The US has a desperate need to repair or replace many of its ageing bridges according to a report by the American Road Transportation and Builders Association (ARTBA).
ARTBA’s analysis of data from the US Department of Transportation (DOT) 2021 National Bridge Inventory (NBI) database highlights that 224,000 US bridges either need repair or replacement. Meanwhile, 43,600 are structurally deficient and in poor condition. This figure accounts for 36% of all US bridges and drivers cross these structures 167.5 million times/day according to ARTBA.
If placed end-to-end, these bridges would stretch over 9,760km, said ARTBA chief economist Dr Alison Premo Black, who conducted the analysis.
The Infrastructure Investment and Jobs Act (IIJA), signed into law in November 2021, provides states with significant new resources to make long overdue infrastructure improvements, including bridge repairs. However, Congress and the Biden administration have yet to release much of the additional funding because they have not enacted a full-year FY 2022 transportation appropriations law at the IIJA-authorised investment levels.

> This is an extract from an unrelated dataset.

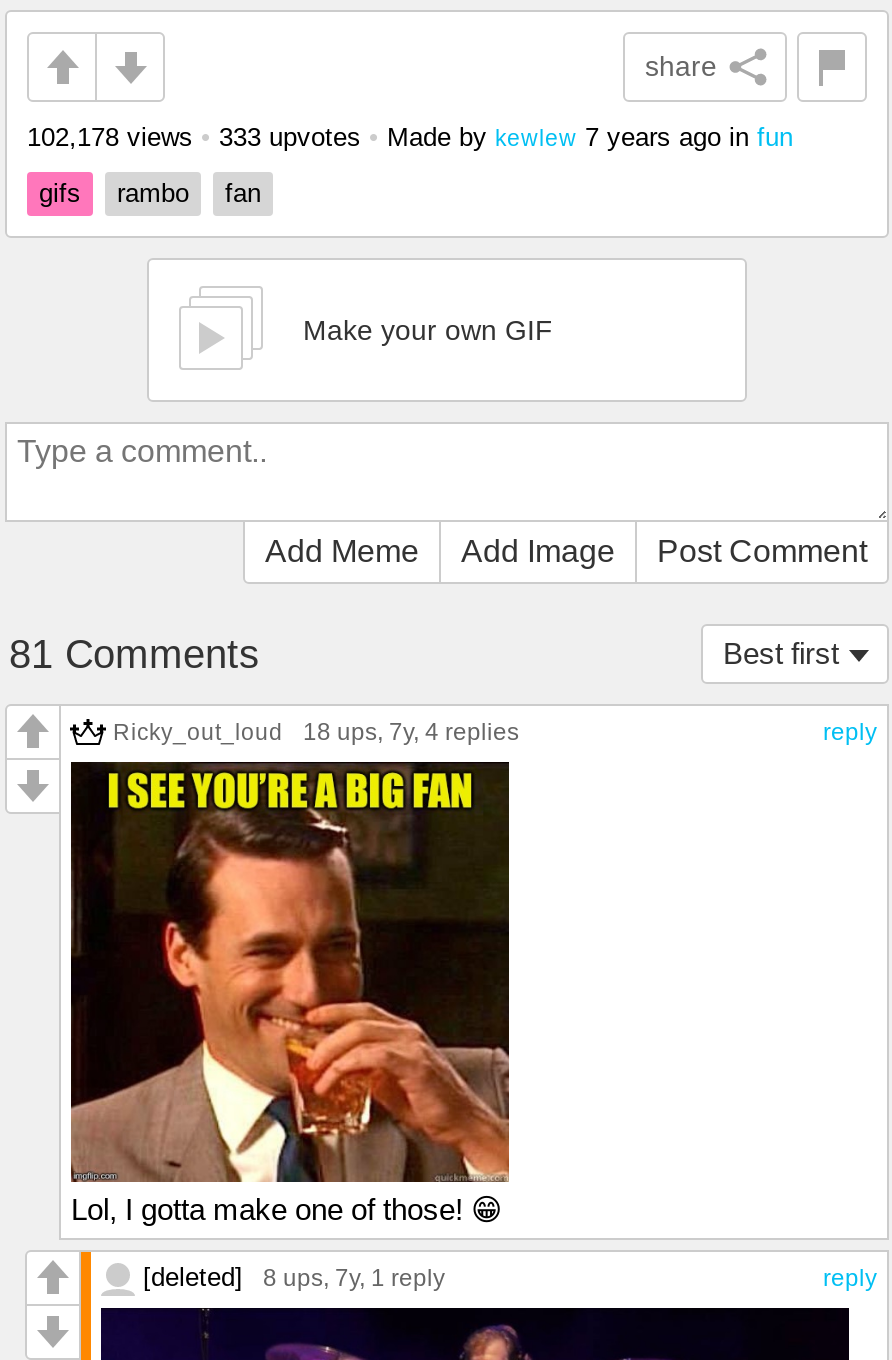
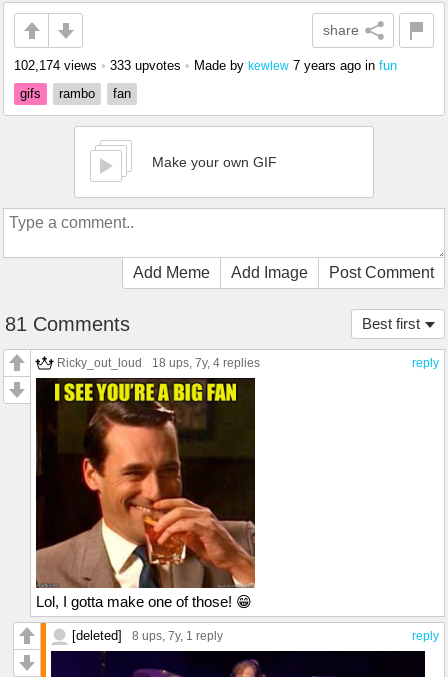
- 102,178 views • 333 upvotes • Made by kewlew 7 years ago in fun
+ 102,174 views • 333 upvotes • Made by kewlew 7 years ago in fun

“The longer it takes to bridge the political divide on the FY 2022 spending bills, the longer it will take for transportation improvements to get started,” ARTBA president & CEO Dave Bauer said. “We urge Congress to act forthwith so that the American people can begin to realise the benefits of the historic investments in the bipartisan infrastructure law.”
Based on average repair and replacement cost data published by the Federal Highway Administration (FHWA) and submitted by bridge owners (typically state DOTs), ARTBA estimates the cost of identified repairs for all 224,000 bridges, including the 43,578 structurally deficient, is US$260 billion.
The report also finds that 78,800 bridges should be replaced, while the number of structurally deficient bridges was down by 1,445 compared to 2020. But at current pace, it would take 30 years to repair them all. Almost half of the 619,588 US bridges, 48, are rated in fair condition. This means that the bridge shows evidence of minor deterioration or minor cracks. The number of bridges in fair condition grew by 2,916 in 2021, reaching 297,888 structures.
States with the largest number of bridges in poor condition: Iowa (4,504), Pennsylvania (3,198), Illinois (2,405), Oklahoma (2,296), Missouri (2,218), New York (1,672), Louisiana (1,631), California (1,493), West Virginia (1,490), and Ohio (1,334)
States and territories with the most bridges in poor condition as a percentage of their total bridge inventory: West Virginia (20%), Iowa (19%), Rhode Island (17.5%), South Dakota (17.3%), Pennsylvania (13.8%), Louisiana (12.7%), Maine (12.6%), Puerto Rico (12.1%), North Dakota (11.2%), and Michigan (11%).